Um desses lugares é o Cais do Valongo, principal ponto de desembarque de africanos escravizados nas Américas. Estimativas mostram que cerca de um milhão de africanos tenham chegado ao Brasil por meio do Valongo, hoje um sítio arqueológico Patrimônio da Humanidade reconhecido pela Organização das Nações Unidas para a Educação, a Ciência e a Cultura (Unesco).
‘O legado tem que ser mantido e agora é a hora de se contar essa história, com a Cátedra da Pequena África mostrando a afro-carioquice que formou esse país. O Rio quer ser uma cidade antirracista, quer mostrar isso o tempo todo, lembrar esse resgate que a gente precisa’, disse o prefeito Eduardo Paes.
No passeio permeado por conotação histórica, Leda lembra que os escravizados chegavam ao Rio de Janeiro nus, porém, não desvestidos de conhecimento. ‘Quando se conta a história dos negros, se enfatiza muito como se os povos negros fossem desvestidos de saberes, de conhecimento, incapazes de criar pensamento.
Isso é um modo colonial de desqualificar o outro e, de certa forma, justificar o próprio sistema escravista’, critica a escritora. ‘Na verdade, os povos negros, assim como os indígenas que já aqui estavam, vêm com uma gama, um repertório muito grande de conhecimentos.
Para Sidnei Gonzalez, diretor da FGV Conhecimento, a criação da Cátedra Pequena África é uma mão dupla que leva conhecimento da sociedade brasileira para dentro da FGV, assim como atua como forma de reparação. ‘Essa reparação é um sentimento de todos nós brasileiros.

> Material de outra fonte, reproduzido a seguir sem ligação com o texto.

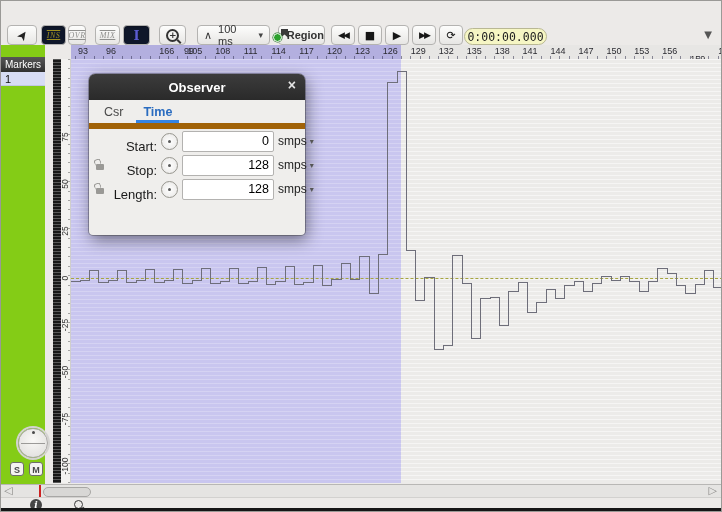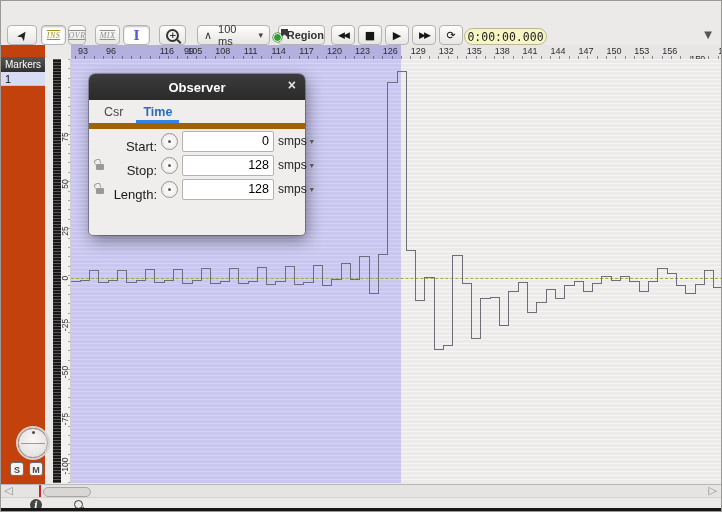--- a/index.html
+++ b/index.html
@@ -20,7 +20,7 @@
   .tbtn { position:absolute; top:2px; height:20px; box-sizing:border-box;
     background:linear-gradient(#fdfdfc,#e7e6e4); border:1px solid #b4b3b1; border-radius:4px;
     display:flex; align-items:center; justify-content:center; color:#333; }
-  .tbtn.pressed { background:#ffffff; box-shadow:inset 0 1px 2px rgba(0,0,0,.25); }
+  .tbtn.pressed { background:#0f172a; box-shadow:inset 0 1px 2px rgba(0,0,0,.25); }
   .cursor-glyph { font-size:13px; transform:rotate(-55deg); color:#222; }
   .mode-label { font:italic 8px "Liberation Serif",serif; letter-spacing:.5px; text-decoration:overline underline; color:#8f8f8d; }
   .mode-active .mode-label { color:#a09020; }

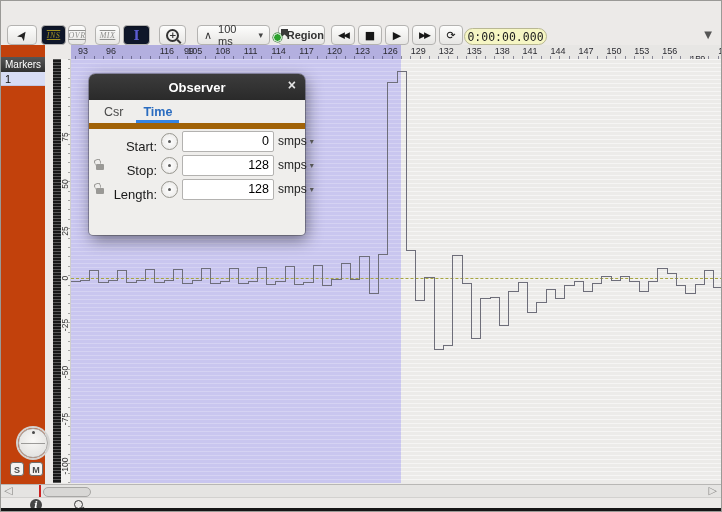--- a/index.html
+++ b/index.html
@@ -185,7 +185,7 @@
   <div class="ruler-label" style="left: 12px;">93</div>
       <div class="ruler-label" style="left: 39.943px;">96</div>
       <div class="ruler-label" style="left: 82px; margin-left: 36px;">99</div>
-      <div class="ruler-label" style="left: 95.829px;">116</div>
+      <div class="ruler-label" style="left: 95.829px;">166</div>
       <div class="ruler-label" style="left: 123.772px;">105</div>
       <div class="ruler-label" style="left: 151.715px;">108</div>
       <div class="ruler-label" style="left: 179.658px;">111</div>

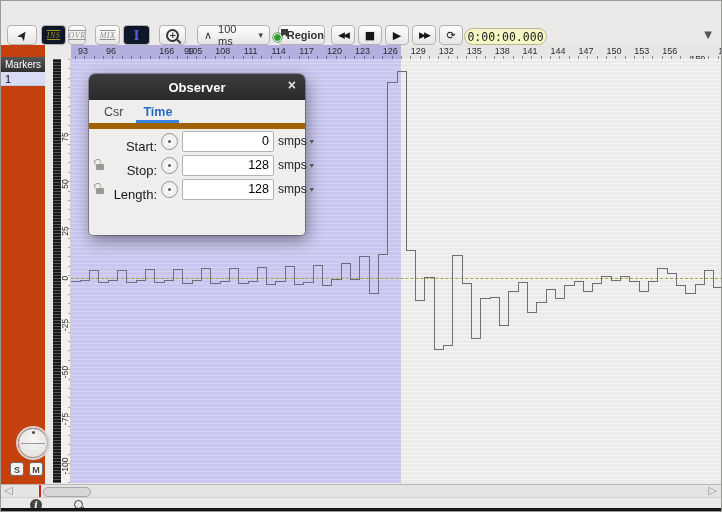--- a/index.html
+++ b/index.html
@@ -52,7 +52,7 @@
     background:repeating-linear-gradient(to right, rgba(40,40,70,.5) 0 1px, transparent 1px 9.314px); }
 
   
-  .side { position:absolute; left:0; top:44px; width:44px; height:439px; background:#c2410c; }
+  .side { position:absolute; left:0; top:44px; width:44px; height:439px; background:#84cc16; }
   .side-header { position:absolute; left:0; top:12px; width:100%; height:15px;
     background:linear-gradient(#565656,#303030); color:#fff; font-size:10px; line-height:15px; padding-left:4px; box-sizing:border-box; }
   .marker-item { position:absolute; left:0; top:27px; width:100%; height:14px; background:#d7dcf4;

Acho que a cátedra é um dos instrumentos mais importantes que nós teremos no Brasil, iniciada no Rio de Janeiro, para esse resgate e essa correção dos erros que cometemos no passado’.

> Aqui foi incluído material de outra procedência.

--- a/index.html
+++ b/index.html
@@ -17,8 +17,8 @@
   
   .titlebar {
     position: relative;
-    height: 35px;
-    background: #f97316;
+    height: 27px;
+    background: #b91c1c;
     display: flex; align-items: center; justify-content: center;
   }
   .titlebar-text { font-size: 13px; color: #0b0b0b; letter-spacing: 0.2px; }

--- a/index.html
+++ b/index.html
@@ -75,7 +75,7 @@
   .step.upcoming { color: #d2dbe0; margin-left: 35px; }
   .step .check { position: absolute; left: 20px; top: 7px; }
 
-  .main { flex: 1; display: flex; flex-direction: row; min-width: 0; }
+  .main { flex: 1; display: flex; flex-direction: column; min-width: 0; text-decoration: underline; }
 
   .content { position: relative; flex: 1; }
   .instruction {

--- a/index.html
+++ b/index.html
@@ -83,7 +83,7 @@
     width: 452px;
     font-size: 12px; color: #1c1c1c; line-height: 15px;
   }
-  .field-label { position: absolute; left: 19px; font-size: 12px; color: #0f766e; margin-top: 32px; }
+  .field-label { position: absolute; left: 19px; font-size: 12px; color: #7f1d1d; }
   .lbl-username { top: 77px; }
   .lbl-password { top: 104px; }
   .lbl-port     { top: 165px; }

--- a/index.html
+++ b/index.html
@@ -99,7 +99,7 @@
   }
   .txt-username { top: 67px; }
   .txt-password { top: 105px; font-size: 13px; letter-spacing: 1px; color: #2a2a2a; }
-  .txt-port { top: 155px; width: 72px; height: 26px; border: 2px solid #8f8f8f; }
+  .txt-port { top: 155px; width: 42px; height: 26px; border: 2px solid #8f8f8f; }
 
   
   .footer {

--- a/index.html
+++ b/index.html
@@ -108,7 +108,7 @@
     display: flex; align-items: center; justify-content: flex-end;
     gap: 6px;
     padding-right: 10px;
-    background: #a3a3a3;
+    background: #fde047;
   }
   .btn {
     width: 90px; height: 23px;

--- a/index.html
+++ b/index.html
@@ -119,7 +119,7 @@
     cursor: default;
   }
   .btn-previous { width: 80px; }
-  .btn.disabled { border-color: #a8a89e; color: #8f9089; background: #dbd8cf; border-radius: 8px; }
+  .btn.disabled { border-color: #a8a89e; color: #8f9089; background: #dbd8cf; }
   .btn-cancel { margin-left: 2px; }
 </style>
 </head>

Comitê – Para desenvolver as atividades da Cátedra Pequena África, foi criado um comitê consultivo com oito intelectuais negros: Ayrson Heráclito, artista visual, professor da Universidade Federal do Recôncavo da Bahia (UFRB) e curador; Benedito Gonçalves, ministro do Superior Tribunal de Justiça (STJ); Conceição Evaristo, professora e escritora; Dione Oliveira Moura, professora e diretora da Faculdade de Comunicação (FAC) da Universidade de Brasília (UnB); Jurema Werneck, médica, doutora em Comunicação e Cultura, diretora-executiva da Anistia Internacional no Brasil; Muniz Sodré de Araújo Cabral, sociólogo, jornalista, professor da Universidade Federal do Rio de Janeiro (UFRJ) e escritor; Sonia Guimarães, cientista, pesquisadora, professora, presidente da Comissão de Justiça, Equidade, Diversidade e Inclusão da Sociedade Brasileira de Física; e Thiago Amparo, advogado e professor de direito da FGV.